However, contrary to this, Wayne Duvenage, Opposition to Urban Tolling Alliance (Outa) Chairman, says he doesn’t think e-tolling will be implemented before next year. He maintains that the process will most likely take a lot longer than what is being estimated, especially in light of the Christmas shut-down period.
“Tolling isn’t like a light switch; you don’t just switch it on and start tolling. It is a process,” he said.
He said that the judgement of the high court hearing on November 26 will probably only be heard in January or February, and if the judgement goes government’s way, they are going to have to get over the next hurdle, which is encouraging public participation.
“There are many tolling systems across the world that have failed due to the very reasons that the system could fail in South Africa: the public does not trust the system or the reason for its implementation.”
Duvenage referred to e-tolling as an “inefficient, illogical tax” and said that it is irrational on the government’s behalf to expect citizens to pay.
He says that the public is wary that the system being implemented was not handled in a transparent manner, and unless the government gets a reasonable level of public participation, a project like this won’t get off the ground.

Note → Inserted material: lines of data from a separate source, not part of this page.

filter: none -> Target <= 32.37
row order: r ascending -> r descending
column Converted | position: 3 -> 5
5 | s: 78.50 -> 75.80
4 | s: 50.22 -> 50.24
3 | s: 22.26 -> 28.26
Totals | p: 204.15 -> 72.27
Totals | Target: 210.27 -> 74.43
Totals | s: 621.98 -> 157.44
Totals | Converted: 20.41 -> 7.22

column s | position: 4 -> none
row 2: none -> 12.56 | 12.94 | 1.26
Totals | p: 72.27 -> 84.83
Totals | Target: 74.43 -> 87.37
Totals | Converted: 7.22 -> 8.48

“The extent of public consultation that has happened over the past year is what should have happened five years ago before government made the decision.”
Duvenage said the gazetted tariffs are no different than those published and subsequently withdrawn earlier this year.
“In April this year, the e-toll tariffs were gazetted at exactly the same rate as are now being proposed. They have not reduced, other than some capping of other categories. We believe they will reduce them a little after this round of public participation, which is all too little, too late. The fact of the matter is the public will have to pay billions of rands (over R1bn per annum) just to collect the tolls. The public are fed up. This is one tax too far and will be rejected by the people.”
OUTA made the statement following the recent announcement that e-tolling will be implemented with “reduced toll” rates.
“Government has also been selective about their claimed support for the user pay principle. While many may agree with the theory of user pay, most reject it in the application of GFIP e- tolling, as it imposes caps on high volume users and exempts others which contradicts a user pay principle.”
OUTA has also rejected the Minister of Transport’s claims that adding to the fuel levy will increase inflation.
“OUTA has consistently said that they are willing to pay for GFIP and other national road projects but reject the excessive and unnecessary costs associated with e-tolling. The national fuel levy is one source of funding which can be used to fund prioritised national road projects. In fact, the various e-toll economic reports commissioned by SANRAL themselves promote the fuel levy and direct transfers from the fiscus as the most cost efficient method of funding infrastructure projects well ahead of e-tolling which comes with massive administrative burdens and costs.”
He says it’s not about OUTA or the public not wanting to pay for the roads. “Nobody minds paying taxes if they are logical and efficient, and if the government is responsible with our tax money. But that’s not the case here. We have an opportunity to speak up as society. People are extremely frustrated, and we must take this opportunity to tell the government how we feel.”
OUTA is encouraging the public to use the opportunity to comment on the Proposed Toll Tariffs (Gazette # 35756) and the Toll Exemptions (Gazette #35755) which have been published in the Government Gazette. A clear message of e-Toll rejection should be e- mailed to Mphahlet@dot.gov.za.
The judicial review of the e-tolls will begin on November 26.